Following a two-month trial, Google’s Gemini 2.0 model family is now generally available. Google has also introduced an experimental reasoning model, directly challenging OpenAI and newcomer DeepSeek.
Gemini 2.0 was initially unveiled in December, with Google positioning the new models as ideal companions for the agentic AI era. However, in the months since, the focus has shifted: “reasoning” has become the prevailing buzzword, rather than agents. Consequently, Gemini 2.0 Pro Experimental, released just last week, garnered less attention as it’s a ‘classic’ LLM without a dedicated reasoning step. This means it doesn’t perform explicit thought processes before generating its final output, unlike OpenAI’s o1 and DeepSeek-R1. The prevailing notion is that such an intermediate step improves the final output, which R1 essentially ‘taught itself’ to do through reinforcement learning.
Integrated with Google services
Gemini Advanced subscribers now gain access to all Gemini 2.0 variants within the Gemini app. This integration is a significant advantage, as the application connects directly with all Google services. For the first time, a reasoning model (Gemini 2.0 Flash Thinking Experimental) is available, offering suggestions directly within Google Maps, Gmail, and other GSuite applications. Brief testing demonstrates sophisticated reasoning capabilities, for example, in recommending lunch spots or the best time to depart.
This integrated ecosystem is a strength that OpenAI, with its o1, o3-mini, and later o3 models, struggles to match, primarily due to its lack of a comparable service suite. DeepSeek offers open-source flexibility, but developers elsewhere will need to independently integrate DeepSeek-R1 with other applications. Google, however, provides this integration natively, including through Google AI Studio and Vertex AI.
Another significant advantage is Gemini 2.0’s remarkable speed. This is largely attributed to Google’s expertise with its own TPUs (Tensor Processing Units), specialized AI chips optimized for running LLMs. Google’s “full-stack approach to AI innovation,” as previously described, is now proving to be a core strength that will propel the company forward in the AI race.
Little attention, much power
Compared to DeepSeek-R1 and OpenAI’s o3-mini, Gemini 2.0 has received relatively limited attention.
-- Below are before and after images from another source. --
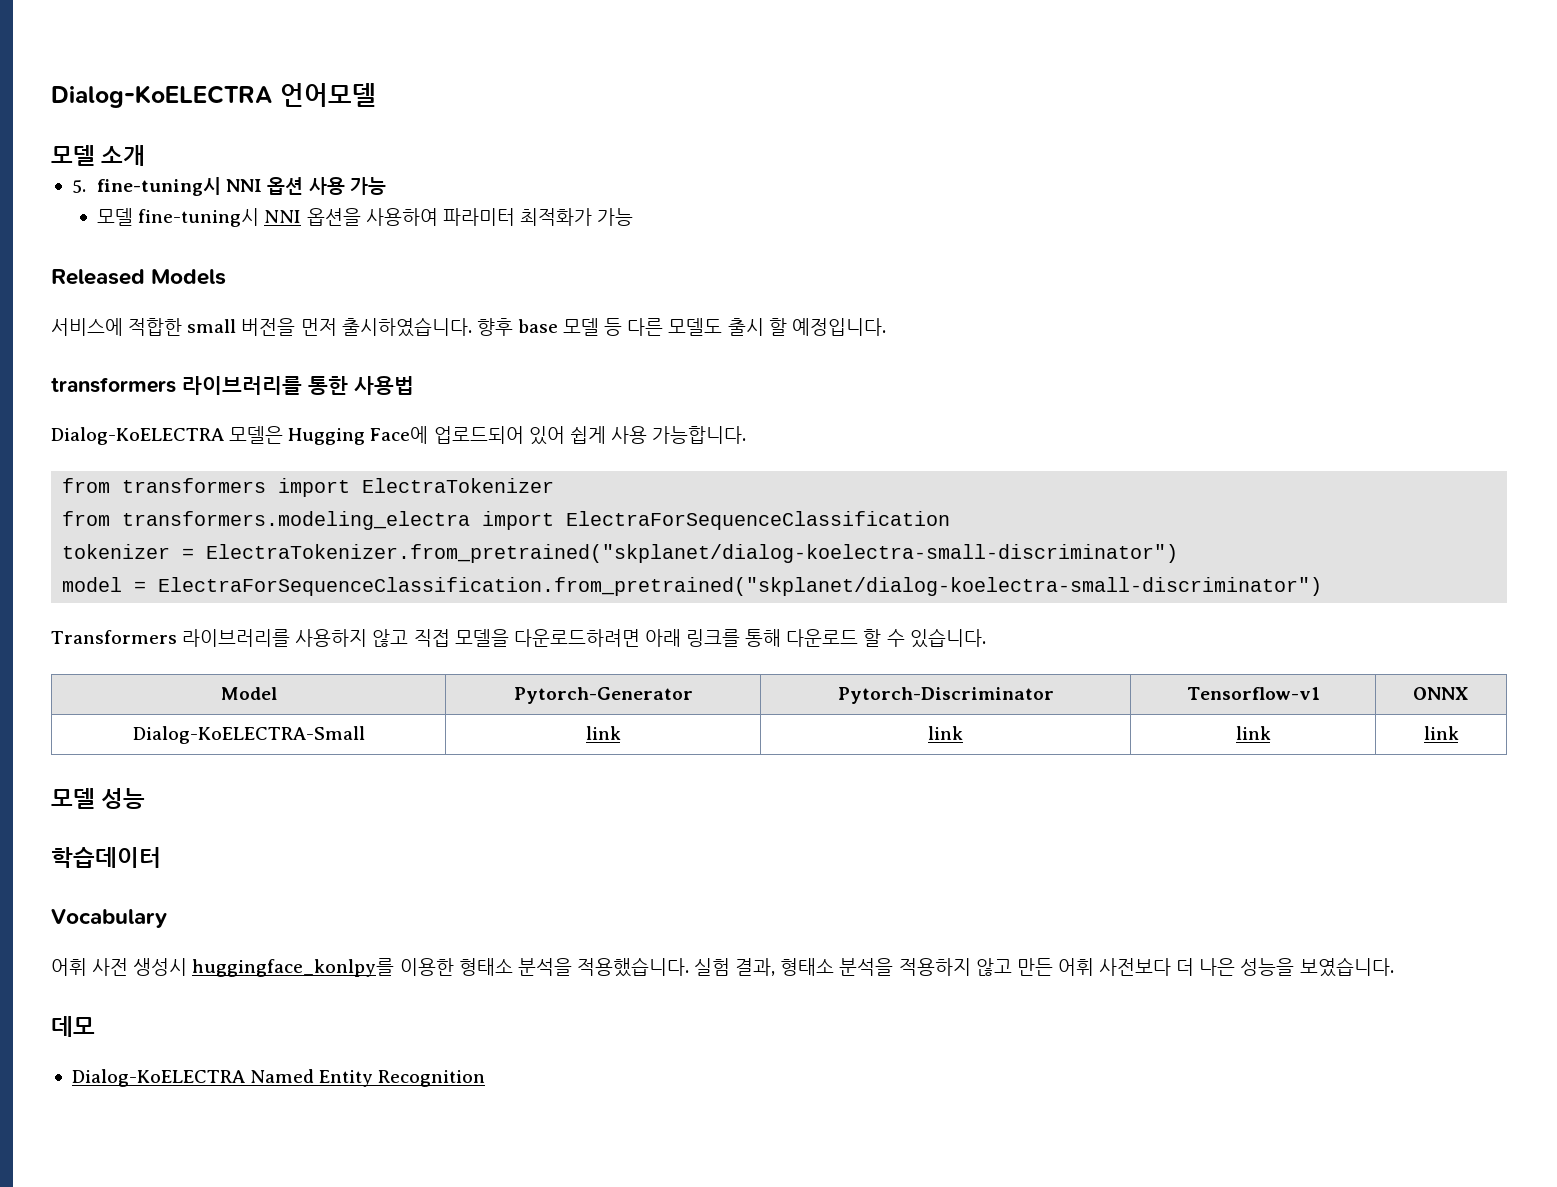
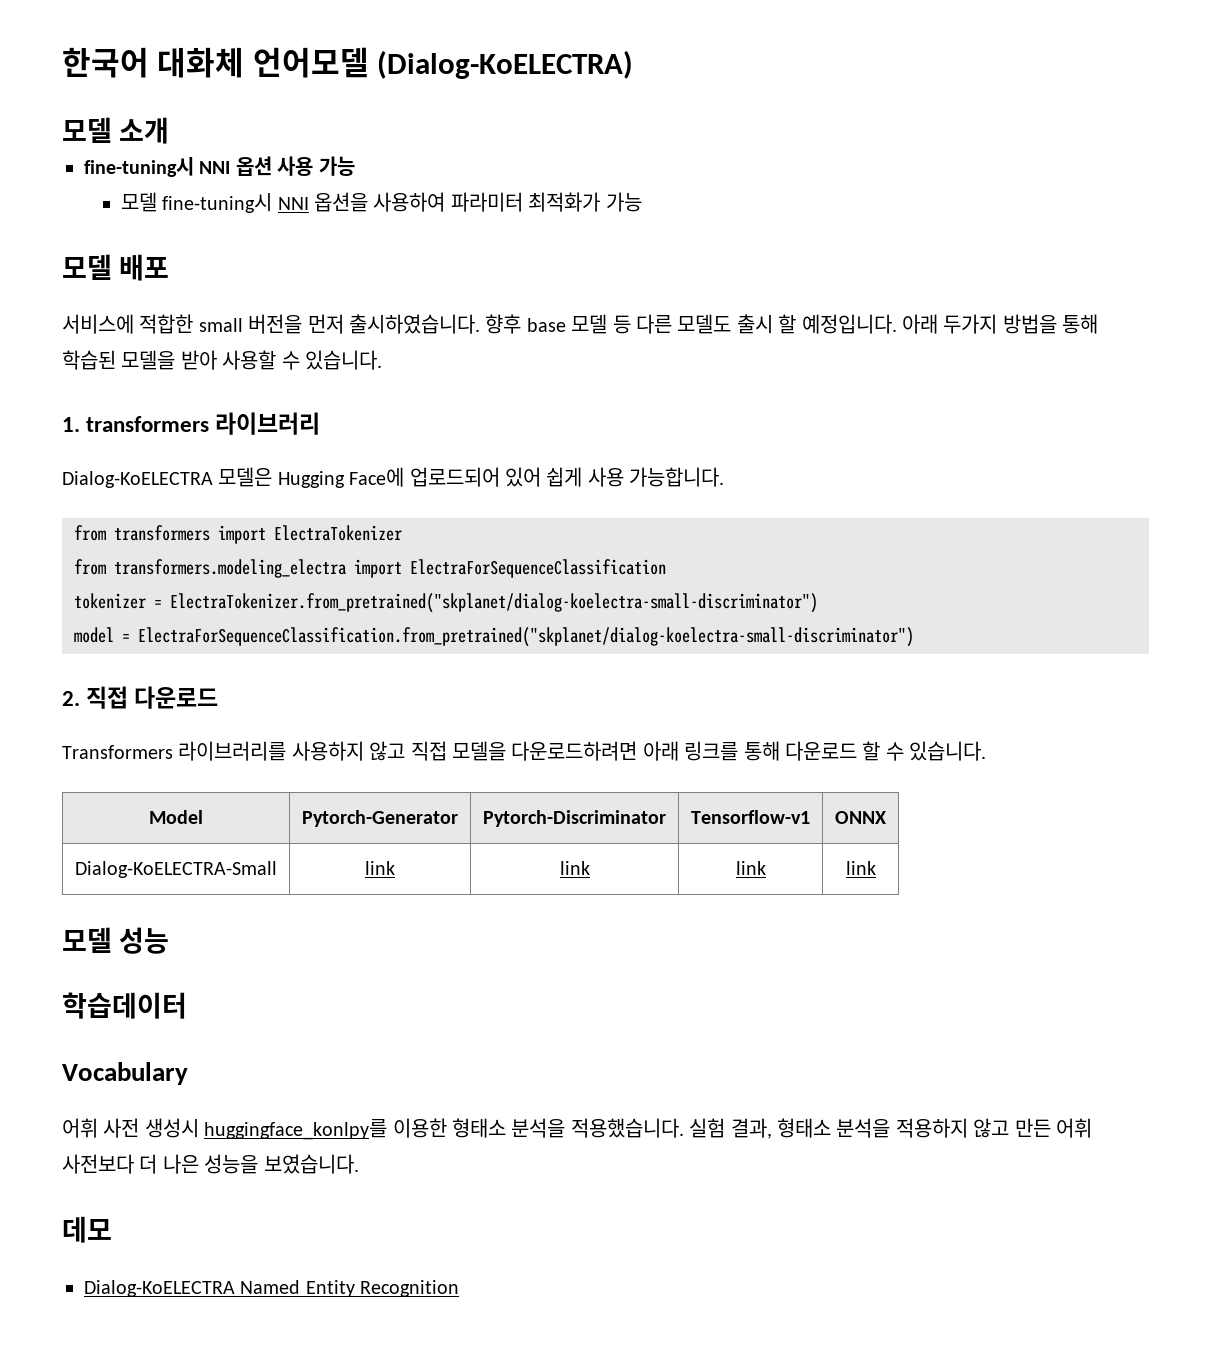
[51,85,273,108] Dialog-KoELECTRA -> [62,47,245,78] 한국어 대화체
(376, 95) none -> [377,50,634,79] (Dialog-KoELECTRA)
[71,180,86,193] 5. -> (170, 130) none
[51,269,227,285] Released Models -> [62,254,170,281] 모델 배포
[51,376,414,395] // transformers 라이브러리를 통한 사용법 -> [901,314,1099,334] [62,350,382,370] [62,412,321,435] 아래 두가지 방법을 통해 학습된 모델을 받아 사용할 수 있습니다. // 1. transformers 라이브러리
(1323, 586) none -> [62,686,219,709] // 2. 직접 다운로드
Nevertheless, Google’s benchmarks suggest that the wider world should indeed take notice of these new LLMs. In practice, the true impact of such statistics often becomes apparent over time. DeepSeek-R1, for instance, made a strong impact and justifiably positioned itself just below OpenAI’s impressive o1 model, while Anthropic’s Claude 3.5 Sonnet has been receiving more positive user feedback online for months than its benchmark scores might indicate.
We have already highlighted several strengths of Google’s Gemini ecosystem, but one crucial aspect deserves reiteration: the context window. Gemini 2.0 Pro offers access to a massive 2 million token context window. This is often described as equivalent to 3,000 pages of text. While codebase sizes vary, roughly 100,000 lines of code require a context window of approximately 1.25 million tokens.
Gemini 2.0 Flash approximates this context window with 1 million tokens, roughly 1,500 pages – undeniably a vast amount of text. The question remains: how reliable is this extended context? If Google’s earlier claims regarding Gemini 1.5 Pro are accurate, the model should excel at finding relevant information even within such extensive data.
Also read: OpenAI comes with ‘deep research’; the answer to DeepSeek?
PDF champion
Another interesting feat is that Gemini 2.0 Flash specifically converts PDFs like no other, as researcher Sergey Filimonov showed recently. OpenAI’s 4o-mini, the most cost-effective PDF-to-markdown translator from OpenAI, delivers 200 pages per dollar through its API. Gemini 2.0 Flash manages to translate 6,000 pages (!) for that same single dollar. That’s a bit less than independent tests showed with Gemini 1.5 Flash, but in a much more reliable way.